Business is tough, but it is a bit rougher for entrepreneurs as we don't have the corporate label to prop us up. Work for, say, a large law firm and your ego will, however subtly, be supported by the big letters on the door. Throw up your own shingle and even the most healthy ego will be inflated and deflated through the course of a day. Why? Your name is on the door. How can you not have an attachment?

The problem is that you should absolutely make strong, clear minded decisions whether you are up against the ropes or sitting at the top of the hill. Over the years, I've found most of my energy goes towards staying level despite the size of my bank account (varies), the optimism for the future (varies) or the current client base (see the previous two).

You should be putting energy into keeping level, too. First, you don't want competitors to know your hand, a classic poker concept. Second, you don't want to make a questionable decision when it's just your ego being over or under confident. Third, you want to be able to justify all your decisions - even if it is just to yourself.

Here are three ways to keep your head together.

Recognize the things you would do in ideal circumstances: As I transitioned away from my acquired startup, I put serious thought into what my next chapter would look like. As other founders can attest, selling your company is both ego stroking, as someone actually valued what you created from scratch, and emotionally confusing, as a part of your identity now belongs to someone else. I recognized I would have a hard time thinking clearly for a bit, but I couldn't exactly see how I could move forward.

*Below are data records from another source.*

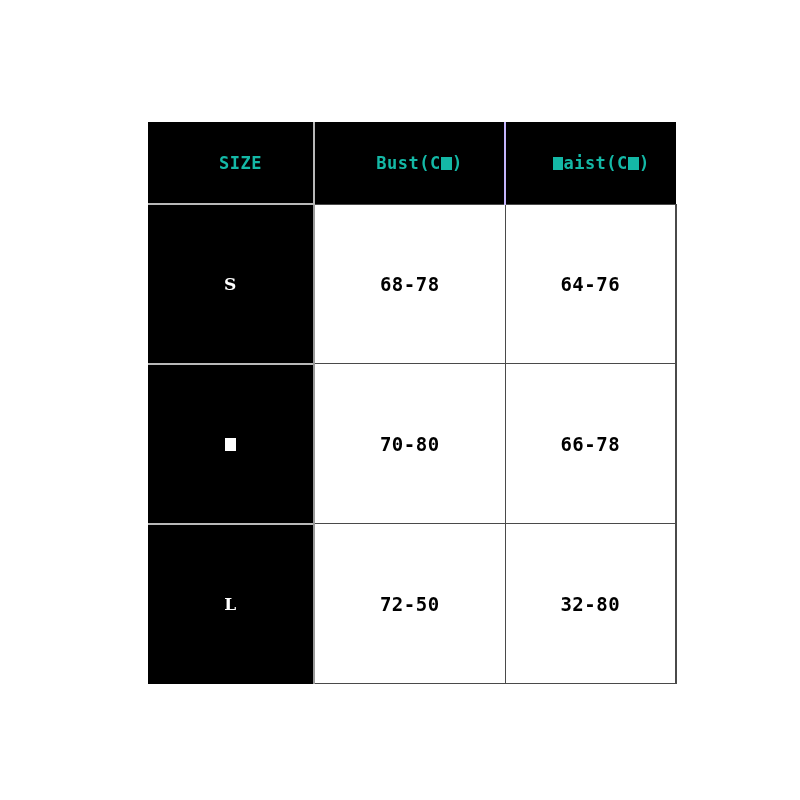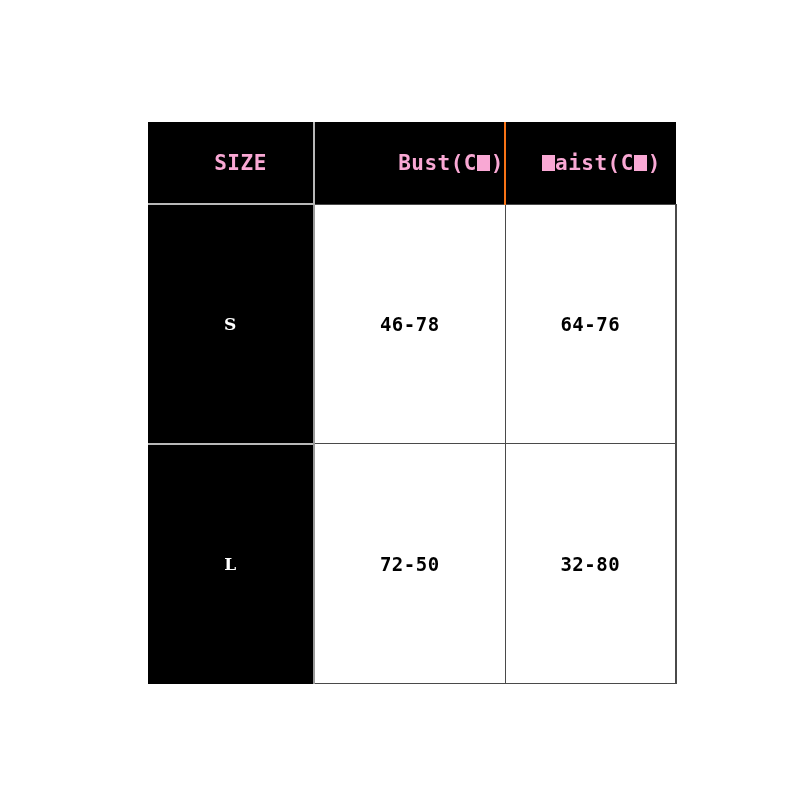--- a/index.html
+++ b/index.html
@@ -44,8 +44,8 @@
 
   #size-chart thead th {
     background: #000000;
-    color: #f9a8d4;
-    font-size: 21px;
+    color: #14b8a6;
+    font-size: 17px;
     font-family: "DejaVu Sans Mono", monospace;
     padding-left: 20px;
   }

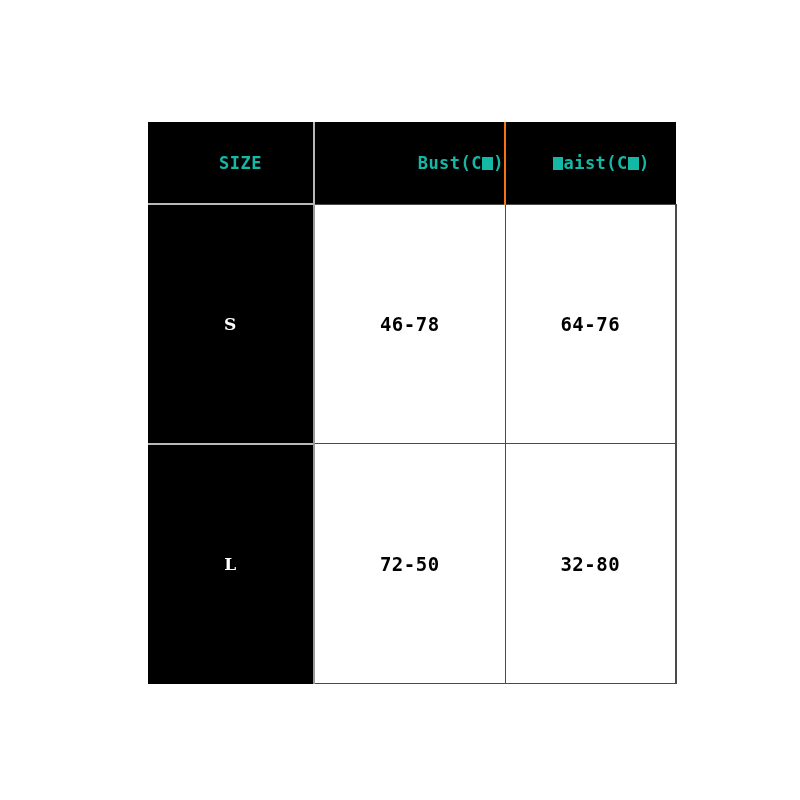--- a/index.html
+++ b/index.html
@@ -54,8 +54,7 @@
     border-bottom: 2px solid #b8b8b8;
   }
   #size-chart thead th.hdr-bust {
-    border-right: 2px solid #f97316;
-    text-align: right;
+    border-right: 2px solid #c4b5fd;
   }
 
   

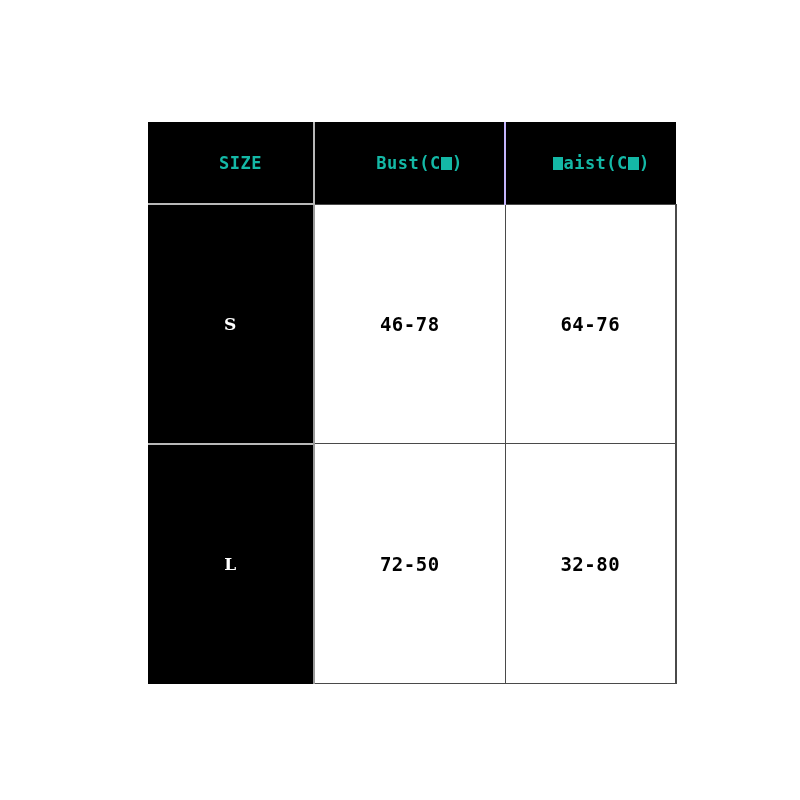--- a/index.html
+++ b/index.html
@@ -120,7 +120,7 @@
   <tbody id="chart-body">
       <tr>
         <td class="cell-size">S</td>
-        <td class="cell-val">46-78</td>
+        <td class="cell-val">68-78</td>
         <td class="cell-val val-last">64-76</td>
       </tr>
       <tr>

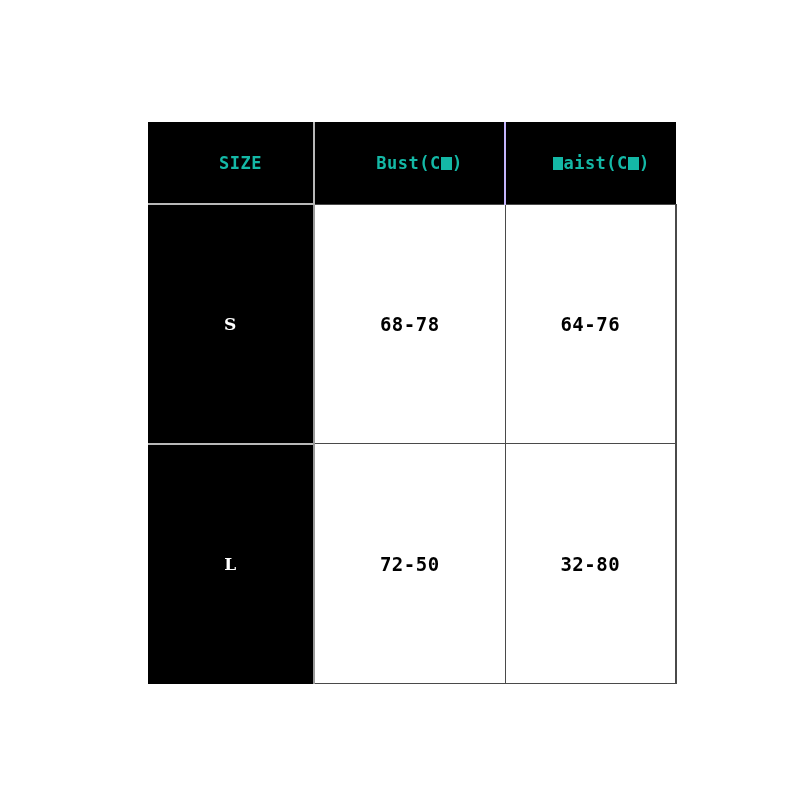--- a/index.html
+++ b/index.html
@@ -124,6 +124,11 @@
         <td class="cell-val val-last">64-76</td>
       </tr>
       <tr>
+        <td class="cell-size"><span class="tofu"></span></td>
+        <td class="cell-val">70-80</td>
+        <td class="cell-val val-last">66-78</td>
+      </tr>
+      <tr>
         <td class="cell-size">L</td>
         <td class="cell-val">72-50</td>
         <td class="cell-val val-last">32-80</td>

I leaned on my brain trust and one of my mentors had an incredible response: "Recognize the things you would do anyway." In my case, what would I do if the acquisition made me completely financially independent? I said the things I would focus on - and realized that I could do them immediately. So I did. We shouldn't always do what we would do in ideal circumstances, but sometimes we are waiting for ideal circumstances to execute the very amazing things we can do now.

Assume an opportunity is not a last resort - because it likely is not: If you're like me, you love the entrepreneurial route because of there are always new potential opportunities on the horizon. The irony is that we can be the most susceptible to FOMO (fear of missing out), so while we know there will be more things in the future, we fear that saying "No" to a current opportunity may close down something forever.

However, saying "Yes" to everything that comes to your doorstep is a recipe for disaster - and we are more likely to say "Yes" to a bad deal when we are desperate for money or a win. My gut check is to ask, "If everything was great with my business, then how would I look at this opportunity?" That question shatters all dissolution for me, and I can make an objective decision. You need to figure out your question that snaps you back into reality.

Remember partners don't flock to power, but consistency: It's easy to believe that being in a position of power automatically gives you respect, but as any lame duck leader can tell you, the role and the execution are two very different things. The same goes for your business: You may be the best game in town, but colleagues, allies and perhaps even customers won't want to deal with you if you aren't providing thoughtful business leadership.

And the most thoughtful business leadership may be the simplest thing: Consistency. How reliable are you in your decision making? Can people connected to you immediately share your ethics? Do you know what you would and would not do? You push away opportunities when your decision making gets circumstantial, as potential partners don't understand what you stand for and you cannot create a consistent vision for the future since you won't know what the future will actually bring - and how you will act as a result of it.